On all levels with moving things or blinking platforms, it seems like it would make sense if player death reset the level to the same starting state. It feels frustrating when you're stuck in a bad cycle and have to try to kill yourself at the right time to get into a good cycle so you can actually finish the level. Other games with this sort of mechanic are much more deterministic.
I think the puzzles are pretty cool, and I'm intrigued to explore the mechanics. I love puzzle games that trust the user to discover interactions, but I think a few of the levels I've encountered so far end up making the solution space large enough that figuring out what the new mechanic does is quite daunting.
For example, Popsicle Stick appears to be introducing a new type of wall block in the top right, but a similar level without that addition would already be quite fiddly to solve. What ends up happening is that it's tricky to even get the blocks into position to explore what that new block might do — I still don't know! — and I'm simultaneously wondering if it's not actually a new block but just a design element that's not part of the solution at all. In the end I figured out how to solve it by moving the blocks around each other, but I still don't know what that red square in the wall was supposed to do, if anything.

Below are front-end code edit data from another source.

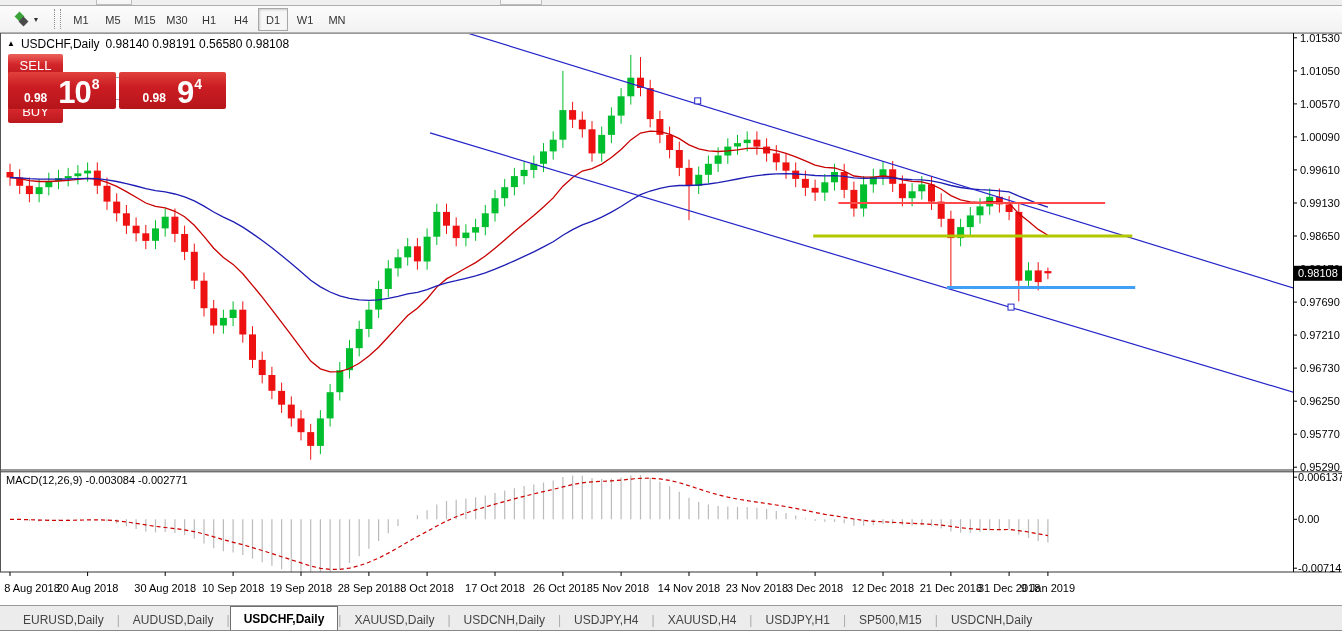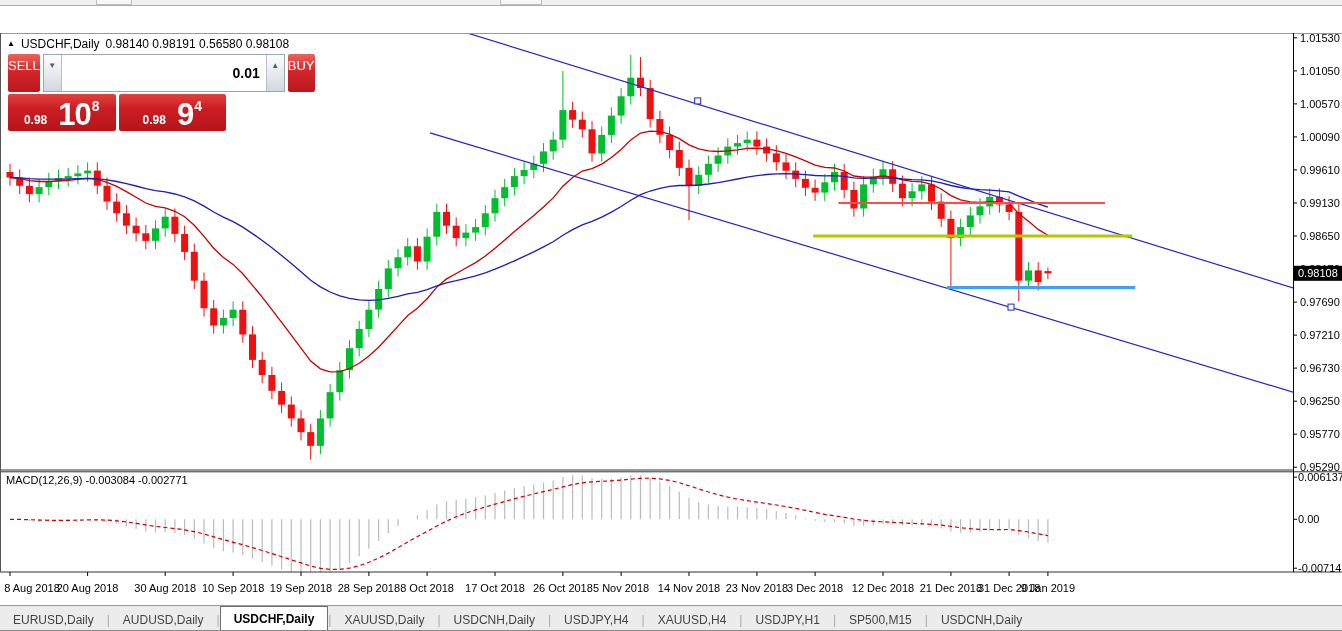"M1" div.toolbar { html: none -> <div> <div> <span> <span></span> <span></span> </span> <span>▼</span> </div> <div></div> <div> <div>M1</div> <div>M5</div> <div>M15</div> <div>M30</div> <div>H1</div> <div>H4</div> <div>D1</div> <div>W1</div> <div>MN</div> </div> </div> }
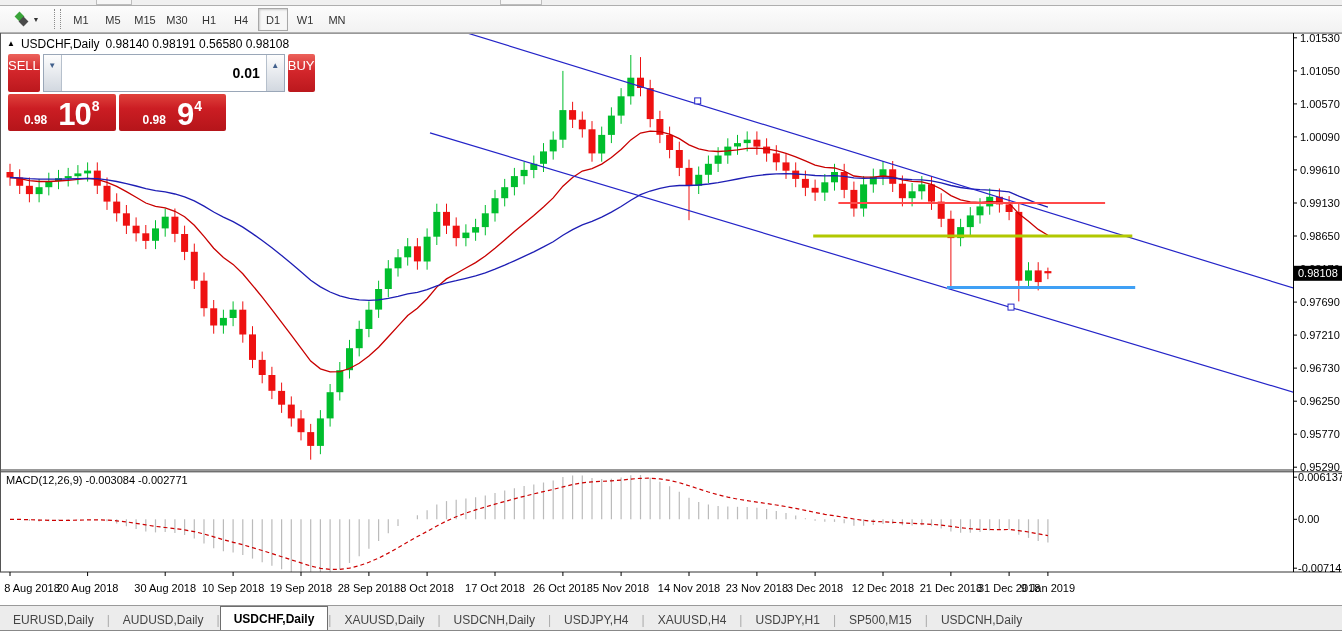"SELL" .tp-row1 { flex-direction: none -> column; height: 38px -> 16px }
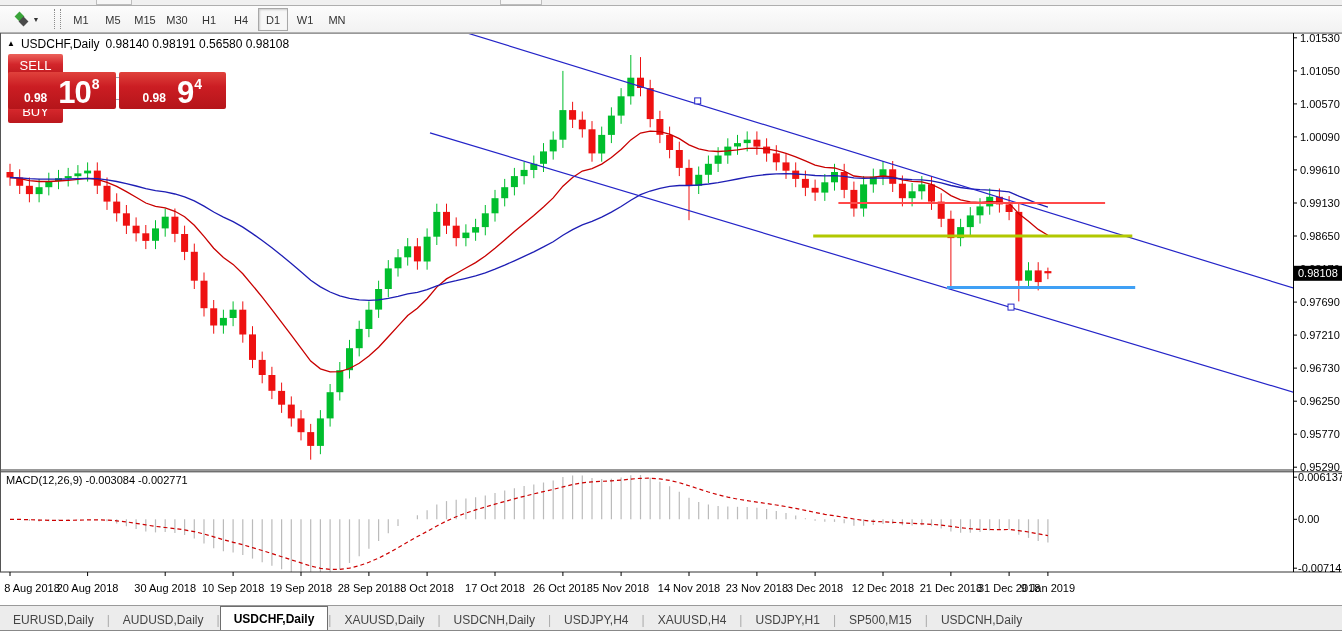"EURUSD,Daily" .tabbar { padding-left: none -> 10px }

Compare this to something like Bonfire Peaks, where new mechanics are often introduced with a level that contains a very small solution space based on what you already know, so you realise quickly that the level is going to be impossible unless you there's a new interaction you've not considered, and then the level design is constrained enough that the possible-but-not-previously-considered interactions are limited. Once you know the mechanic exists and what it is, the game then starts riffing on it and complexifying it.
There are a lot of cool ideas in your game so far and I want to work my way through it, but the introductions of mechanics are acting like roadblocks at the moment.